There
is a long history of litigation between the parties as evinced by the
cross-references cited…,. The history can be summarized as follows.
The
parties' relationship stems from a lease agreement originally
signed between the applicant and a company called Endurite (Pvt) Ltd.
The respondent bought the property, the occupancy of which is at the
centre of the dispute from Endurite (Pvt) Ltd.
At
the time, the applicant was a sitting tenant. The applicant remains a
tenant of the respondent by operation of law.
In
or about May 2009 the respondent issued summons in the main matter.
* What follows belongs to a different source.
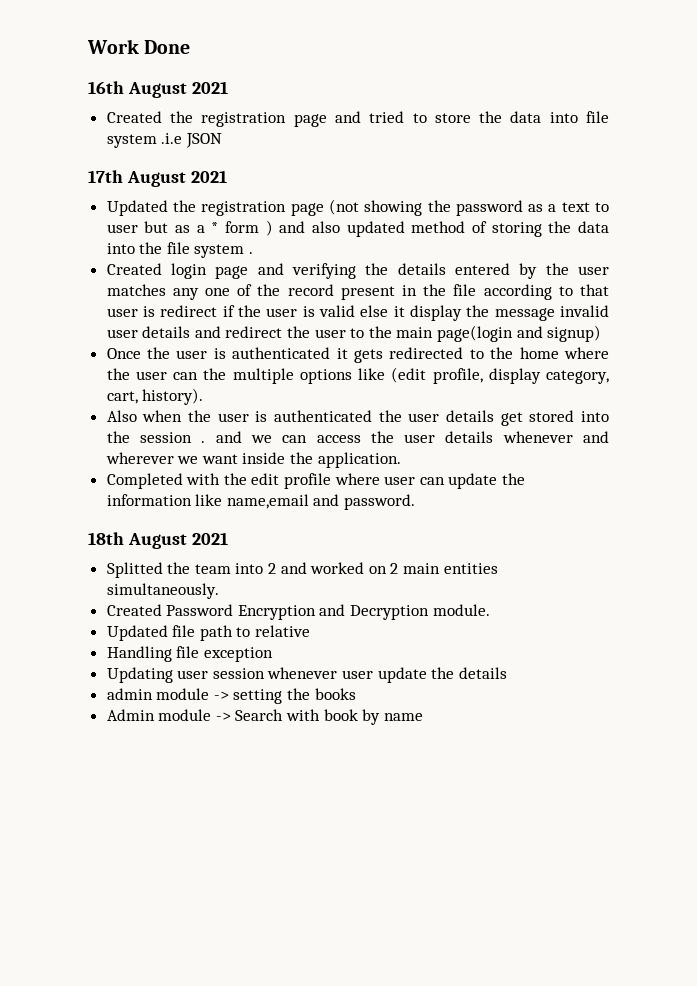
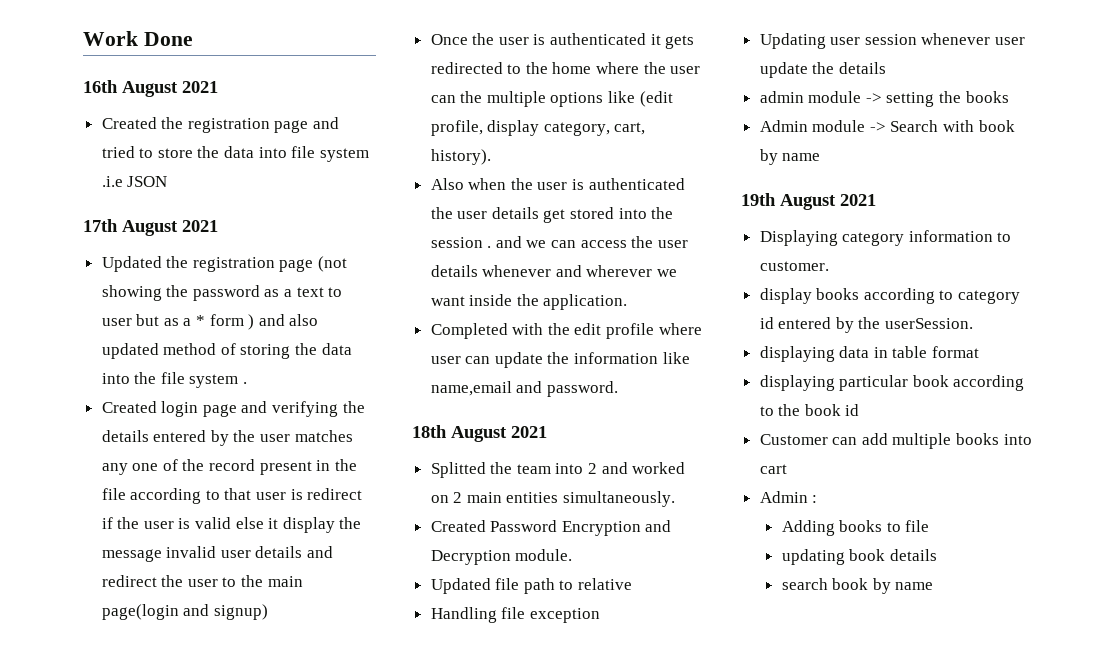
(423, 717) none -> [741,193,876,210] [759,230,1012,246] [759,261,829,271] [759,288,1021,304] [759,317,974,333] [759,346,980,362] [759,375,1025,391] [759,404,860,416] [759,433,1032,449] [759,464,787,474] [759,491,818,503] [781,520,930,536] [781,549,937,565] [781,578,934,594] // 19th August 2021 // Displaying category information to customer. // display books according to category id entered by the userSession. // displaying data in table format // displaying particular book according to the book id // Customer can add multiple books into cart // Admin : // Adding books to file // updating book details // search book by name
Almost immediately after, in June 2009, the respondent issued an
urgent chamber application. By the time it was served on the
applicant a provisional order had been granted. I do not think that
there is need to discuss the contents of the provisional order in
detail, save to state that it shut the applicant down on the basis of
perfecting the landlord's hypothec. The applicant's business has
been closed since June 2009 as a result of this latest batch of
litigation.
When
the summons was served, the Director of the applicant was out of the
country. On his return he emailed detailed instructions to his
erstwhile legal practitioner, Mr Majoko,
providing answers and defences to both the summons and the chamber
application. For some reason I cannot understand, Mr Majoko
agreed to represent the applicant notwithstanding that he had
previously acted for the respondent.
In
this email, the applicant evinced a strong desire to defend the case
and the applicant proffered defences to the claims. The applicant
left everything to its legal practitioner, Mr Majoko,
under the belief that the matters were being defended.
Instead
of defending/opposing the matters, Mr Majoko
chose to negotiate with the respondent. Mr Majoko
was
trying to achieve an amicable solution to the dispute. No papers were
filed timeously on behalf of the applicant during these negotiations.
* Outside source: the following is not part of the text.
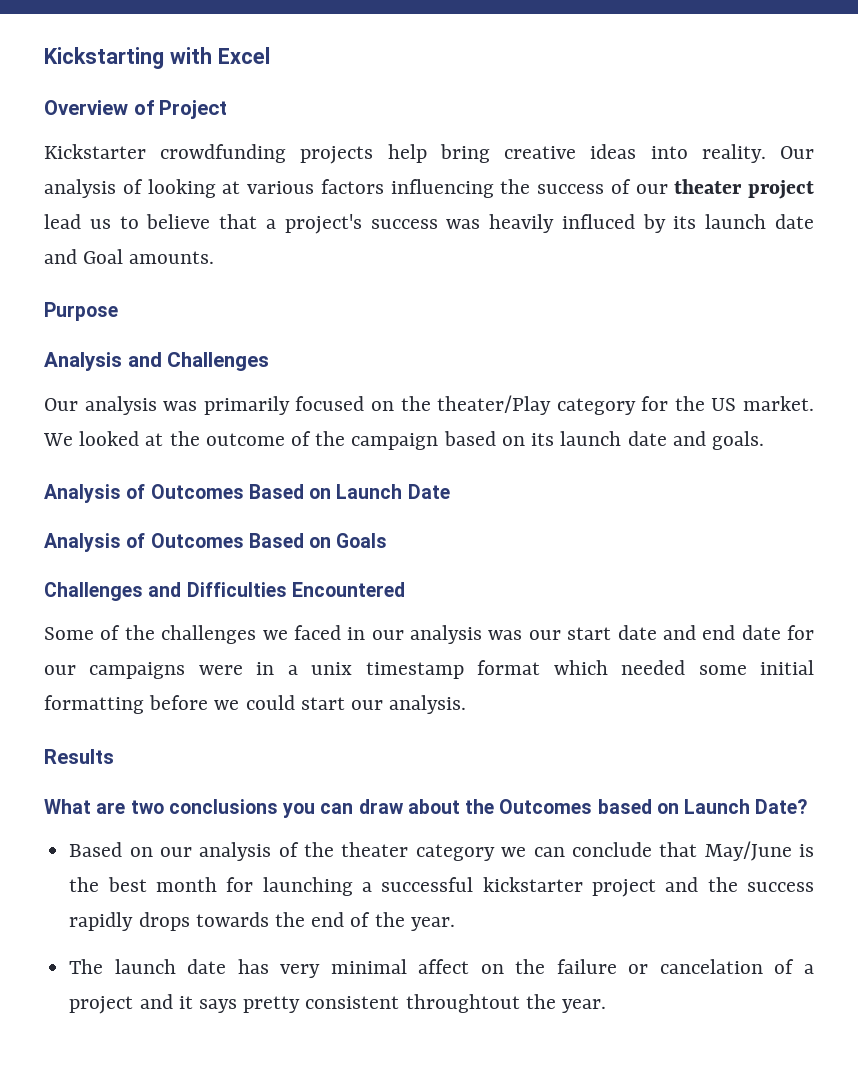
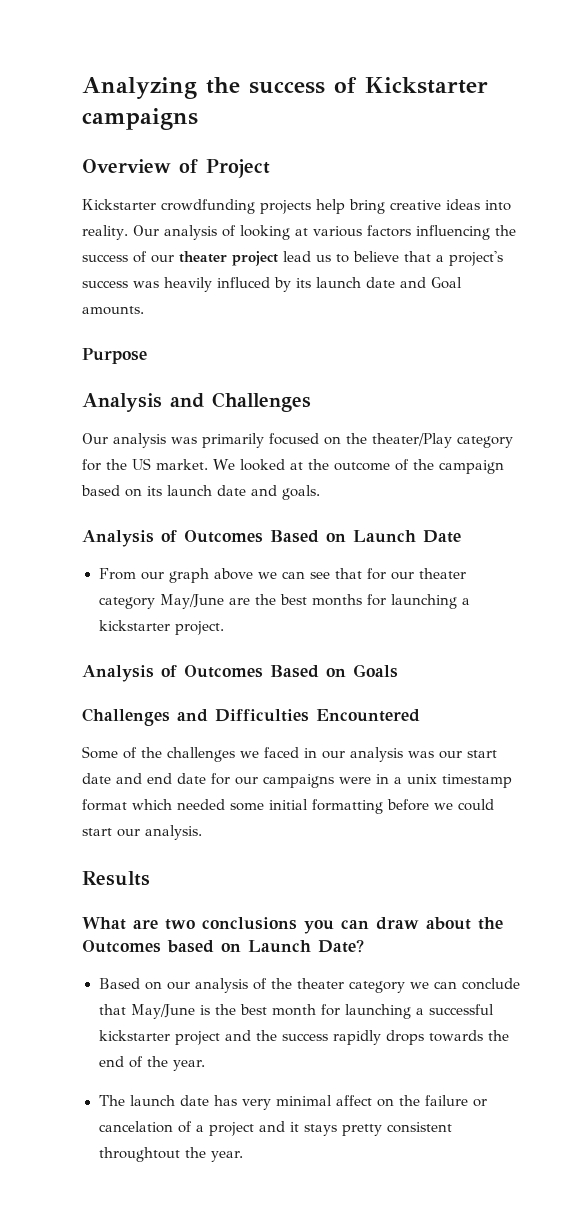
[44,47,270,69] Kickstarting with Excel -> [82,77,488,99] [82,108,198,130] Analyzing the success of Kickstarter campaigns
(450, 491) none -> [98,568,466,583] [98,594,470,609] [98,620,224,635] // From our graph above we can see that for our theater category May/June are the best months for launching a kickstarter project.
[198,999,237,1013] says -> [303,1124,337,1136] stays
This resulted in a default judgment granted in favour of the
respondent against the applicant under case number HC815/09.
This
application is for rescission of the said judgment.
The
applicant moves this application for rescission on two alternative
grounds. The first, and principal, is that the default judgment was
granted by error. It is submitted by the applicant that this judgment
should be set aside in terms of Order 49 Rule 449 of the High Court
Rules, 1971, as it was granted by error.
The
alternative ground upon which rescission is sought is the ordinary
ground, being that the papers filed by the applicant show good and
sufficient cause for rescission of the judgment.
I
propose to consider these grounds in turn.
Judgment
granted in error
It
is trite law that the court has both a statutory and a common law
power to reverse a judgment that has been granted in error or under
circumstances that indicate some irregularity. In Mudzingwa
v Mudzingwa
1991 (4) SA 17 (ZS) GUBBAY JA…, made the following statement –
“Furthermore,
it is firmly established that a judgment can only be rescinded under
the common law on one of the grounds upon restiitutio
in integrum
would be granted, such as fraud or some other just cause, including
justus error..,. Certainly, a litigant who is himself negligent and
the author of his own misfortune will fail in his request for
rescission – see Voet
2.4.14;
Groenewald
v Gracia (Edms) Bpk
1985 (3) SA 968 (T) at 972C-D and G – H.”
See
also Jones
v Strong
SC67-03 and Yong
Goo Cho v Stalin Mau Mau
SC03-05.
It
was submitted that there was justus error in this case. Such error,
it was submitted, was on the part of the court, and was induced by
certain non-disclosures and misrepresentations made by the respondent
in its papers founding the urgent chamber application. In its papers
under HC815/09, the respondent failed to disclose to the court the
existence of an order previously granted in a similar dispute over
rent between the parties. That order was granted in case number
HC3256/04 and reads, in the material part, as follows:
“The
parties agree that CB Richard Ellis shall determine a reasonable
market rental in respect of the said premises from the 1st
December 2004, and for the entire duration of the respondent's
occupation of the premises.”
This
order was granted by consent of the parties. It sets down a conflict
resolution procedure for any further disputes on rentals between the
parties. A neutral arbiter was appointed, by consent, to assess
reasonable rentals for the disputed premises from time to time, for
the entire duration that the applicant (who was the respondent under
case number HC3256/04) would be in occupation of the premises.
It
is common cause that the present dispute was, in the main, a dispute
over rentals. It is also beyond dispute that the dispute arose during
the applicant's occupancy of the premises. It is clear from the
papers that the respondent did not have the rentals determined by the
above-mentioned estate agent. The respondent unilaterally set the
rentals and then demanded these rentals from the applicant, who
disputed them. The dispute, as alluded to above, fell to be
determined squarely under the consent order.
The
respondent was supposed to have disclosed the existence of this
consent order when it made the application under HC815/09.
It
is trite law that the court may set aside a judgment granted in error
where the judgment would not have been granted had the court been
fully aware
of certain facts – Nyingwa
v Moolman NO
1993 (2) SA 508 (Tk);
Topol
v Ls Group Management Services (Pty) Ltd
1988
(1) SA 639 (W); and Holmes
Motor Co v SWA Mineral and Exploration Co
1949 (1) SA 155 (C).
In
my view, the non-disclosure of the above-mentioned consent order did
lead to the judgment being granted in error. The court would not have
granted the judgment had it been aware of the existence, and
provisions, of the consent order.
Accordingly,
on this point alone, the default judgment must be rescinded.
It
is therefore ordered as follows:-
(1)
That the judgment entered by this court against the applicant in case
number HC815/09 be and is hereby rescinded.
(2)
That the respondent pays costs of this application on an ordinary
scale.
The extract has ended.